Nationalrat lehnt Steuerschlupfloch für Rohstoffhändler definitiv ab

Nach dem Ständerat lehnte heute auch der Nationalrat mit einer überwiegenden Mehrheit die Einführung der Tonnage Tax ab. Von dieser lange als seefest geltenden Steuererleichterung für Schifffahrtsgesellschaften hätten vor allem die skandalträchtigen Rohstoffhändlern profitiert. Mit insgesamt 2'200 Tankern, Massengutfrachtern und Containerschiffen sind sie die eigentlichen Schifffahrtsgesellschaften hierzulande.
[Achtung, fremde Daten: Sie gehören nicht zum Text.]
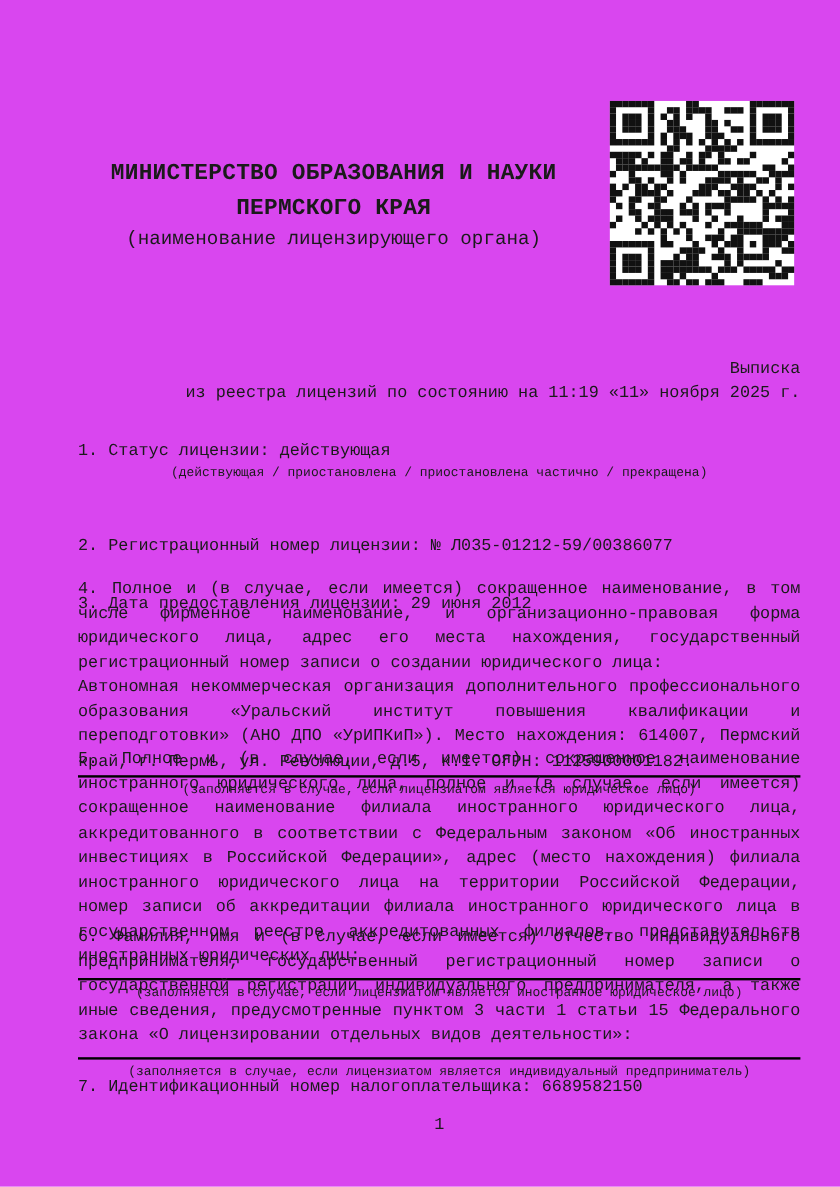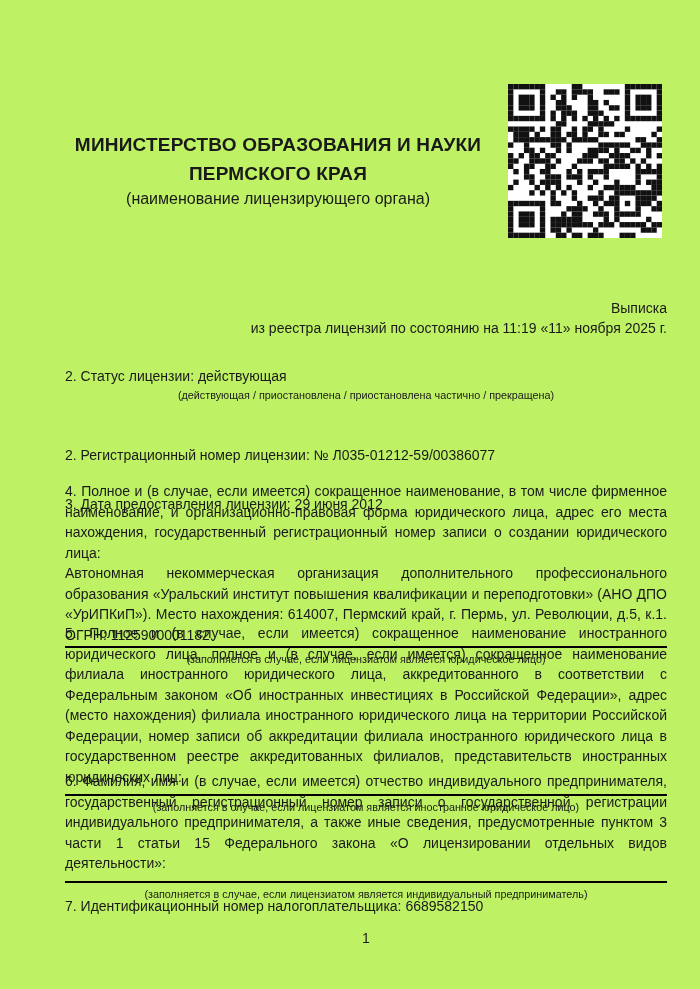--- a/index.html
+++ b/index.html
@@ -6,9 +6,9 @@
   .page{
     position:relative;
     width:700px;height:989px;
-    background:#bef264;
+    background:#d946ef;
     color:#1a1a1a;
-    font-family:Liberation Sans, sans-serif;
+    font-family:Liberation Mono, monospace;
     overflow:hidden;
   }
   

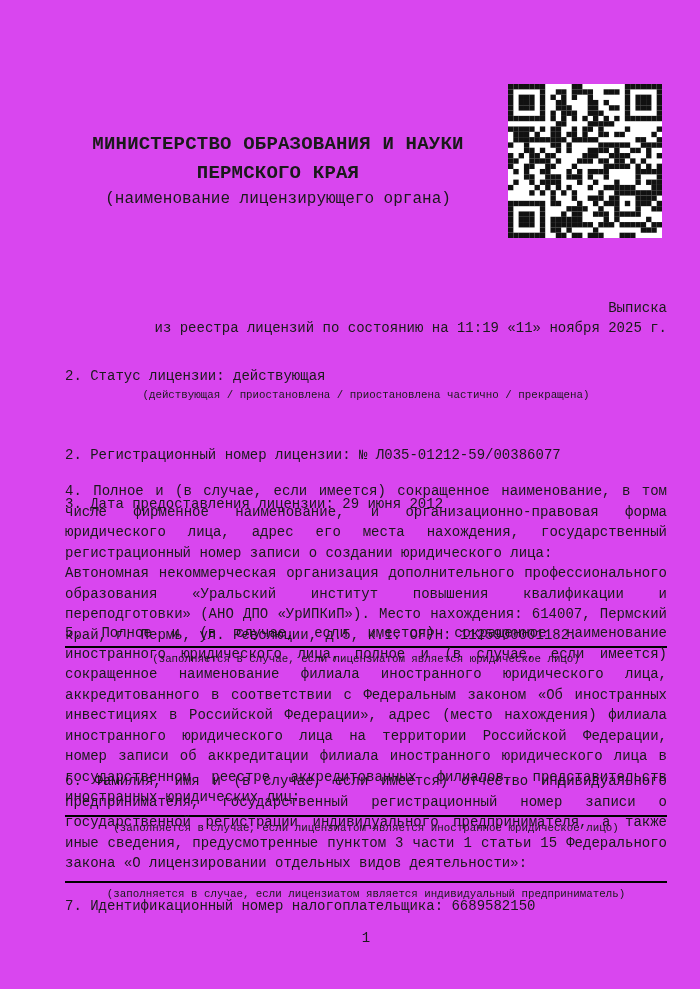--- a/index.html
+++ b/index.html
@@ -480,7 +480,7 @@
   </div>
 
   <div class="sec s1">
-    <div>2. Статус лицензии: действующая</div>
+    <div>1. Статус лицензии: действующая</div>
     <div class="caption">(действующая / приостановлена / приостановлена частично / прекращена)</div>
   </div>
Wäre es nach dem Bundesrat gegangen, hätte der hiesige Reedereistandort in den Genuss von massiven Steuererleichterungen kommen sollen. Mittels «Tonnage Tax» hätten Schifffahrtsunternehmen nicht, wie sonst üblich, aufgrund ihres Gewinns oder Verlusts, sondern anhand der Ladekapazität ihrer Schiffe besteuert werden sollen. Dies hätte dem Schweizer Fiskus wohl massive Mindereinnahmen beschert. Die OECD schätzte 2019, dass ihren Mitgliedsländern, welche eine solche Steuer kennen, durchschnittlich 1 Milliarde Euro pro Jahr aufgrund dieser Subvention verloren gehen.

Datenlage mangelhaft, finanzielle Auswirkungen unklar

Im Dezember 2022 hatte der Nationalrat der bundesrätlichen Vorlage noch zugestimmt und sogar die Kreuzfahrtbranche miteingeschlossen. Die ständerätliche Kommission für Wirtschaft und Abgaben (WAK-S) zeigte sich während mehreren Sitzungen jedoch weniger überzeugt. Dies vor allem, weil es dem Bundesrat nicht gelang, die finanziellen Folgen der Tonnage Tax zu beziffern. Diese Kritikpunkte hatten auch Public Eye und Alliance Sud in die parlamentarischen Kommissionen getragen. 

Auch offizielle Zahlen zum Schifffahrtsstandort konnte der Bundesrat nie liefern und begnügte sich stattdessen mit den veralteten Zahlen der Branchenvereinigung, welche von 900 Schiffen ausging. Erst die Recherche von Public Eye im Januar 2024 lieferte umfassende Zahlen zur Flottengrösse von Schweizer Reedereien sowie Rohstoffhändlern. Mit 3'600 Schiffen kamen diese gar viermal höher zu liegen als die Branchenzahlen. Und mehr Schiffe bedeuten auch mehr Möglichkeiten zur Gewinnverschiebung.

Ein bestelltes Gesetz

Dies schien schliesslich auch der ständerätlichen WAK zu heiss. Diese beantragte ihrem Rat im Februar 2024 nach über einjährigem Hin und Her, nicht auf die Vorlage einzutreten. Der Ständerat folgte im März dieser Empfehlung und kritisierte wie bereits die WAK, «die finanziellen Auswirkungen des Vorhabens seien unklar». Dem politischen Tauziehen war ein jahrelanges und massives Lobbying des Sektors vorausgegangen. Wie Reflekt im Februar sowie der Blick im März 2024 berichteten, pflegten die Branchenvereinigungen STSA (heute Suissenegoce) und die Swiss Shipowners Association, sowie die weltgrösste Reederei MSC einen engen Kontakt zur Eidgenössischen Steuerverwaltung (ESTV). Wichtige Teile der nun gescheiterten Gesetzesvorlage sollen praktisch eins zu eins aus der Feder der Branche stammen.

Nach diesen Enthüllungen beantragte auch die nationalrätliche WAK im April 2024 ihrem Rat, nicht auf die Vorlage einzutreten. Nur eine überwiegend aus SVP-Mitgliedern bestehende Minderheit hielt noch am Vorhaben fest. Nach dem heutigen Nein im Nationalrat ist dieses verfassungswidrige sowie finanzpolitisch heikle Geschäft nun endlich vom Tisch. Die unrühmliche Rolle der ESTV hingegen soll mittels einer GPK-Untersuchung noch beleuchtet werden. Die Tonnage Tax wird wohl auch in Zukunft in Bern noch etwas Wellen schlagen.